### Information provided

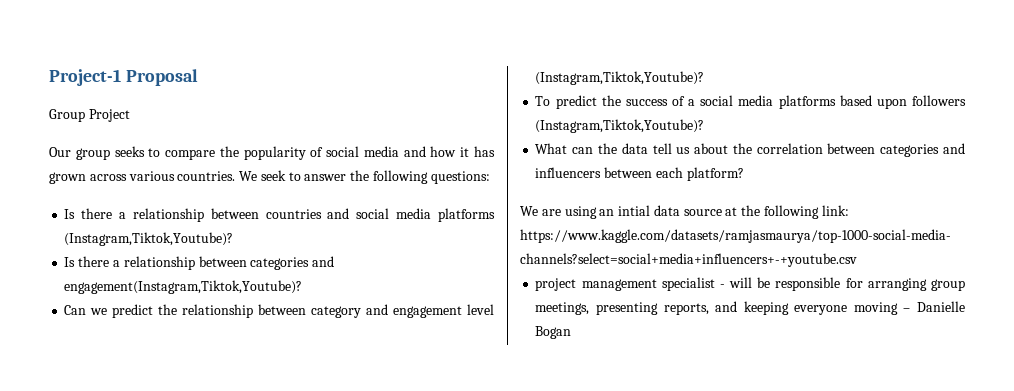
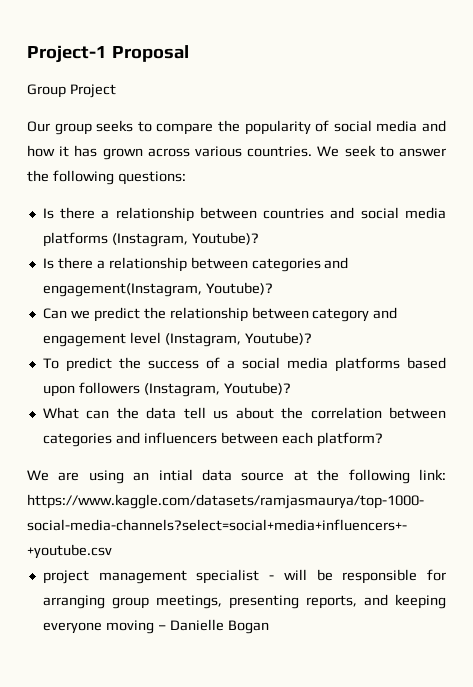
- Is there a relationship between countries and social media platforms (Instagram,Tiktok,Youtube)?
+ Is there a relationship between countries and social media platforms (Instagram, Youtube)?
- Is there a relationship between categories and engagement(Instagram,Tiktok,Youtube)?
+ Is there a relationship between categories and engagement(Instagram, Youtube)?
- Can we predict the relationship between category and engagement level (Instagram,Tiktok,Youtube)?
+ Can we predict the relationship between category and engagement level (Instagram, Youtube)?
- To predict the success of a social media platforms based upon followers (Instagram,Tiktok,Youtube)?
+ To predict the success of a social media platforms based upon followers (Instagram, Youtube)?

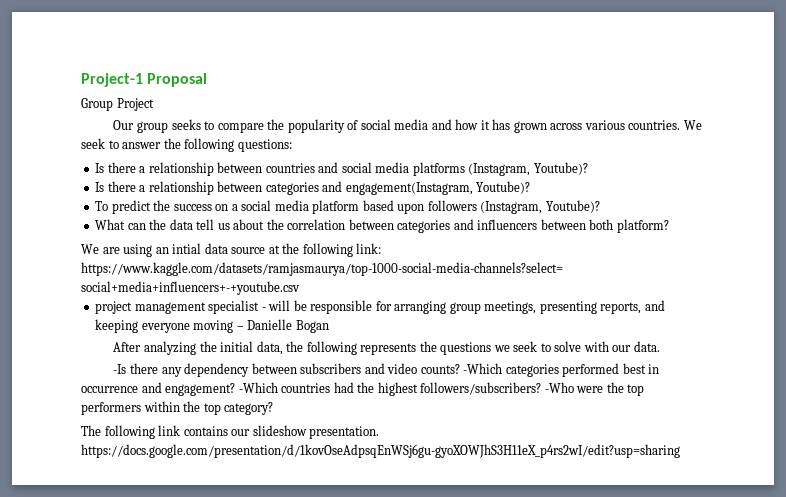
- Can we predict the relationship between category and engagement level (Instagram, Youtube)?
- To predict the success of a social media platforms based upon followers (Instagram, Youtube)?
+ To predict the success on a social media platform based upon followers (Instagram, Youtube)?
- What can the data tell us about the correlation between categories and influencers between each platform?
+ What can the data tell us about the correlation between categories and influencers between both platform?
+ After analyzing the initial data, the following represents the questions we seek to solve with our data.
+ -Is there any dependency between subscribers and video counts? -Which categories performed best in occurrence and engagement? -Which countries had the highest followers/subscribers? -Who were the top performers within the top category?
+ The following link contains our slideshow presentation. https://docs.google.com/presentation/d/1kovOseAdpsqEnWSj6gu-gyoXOWJhS3H11eX_p4rs2wI/edit?usp=sharing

######

What you need to do:
What you return must match, character for character, the lines above from the one with "upon followers (Instagram,Tiktok,Youtube)?" through the one with "- What can the", minus any pictures.

Reply:
- To predict the success of a social media platforms based upon followers (Instagram,Tiktok,Youtube)?
+ To predict the success of a social media platforms based upon followers (Instagram, Youtube)?

- Can we predict the relationship between category and engagement level (Instagram, Youtube)?
- To predict the success of a social media platforms based upon followers (Instagram, Youtube)?
+ To predict the success on a social media platform based upon followers (Instagram, Youtube)?
- What can the data tell us about the correlation between categories and influencers between each platform?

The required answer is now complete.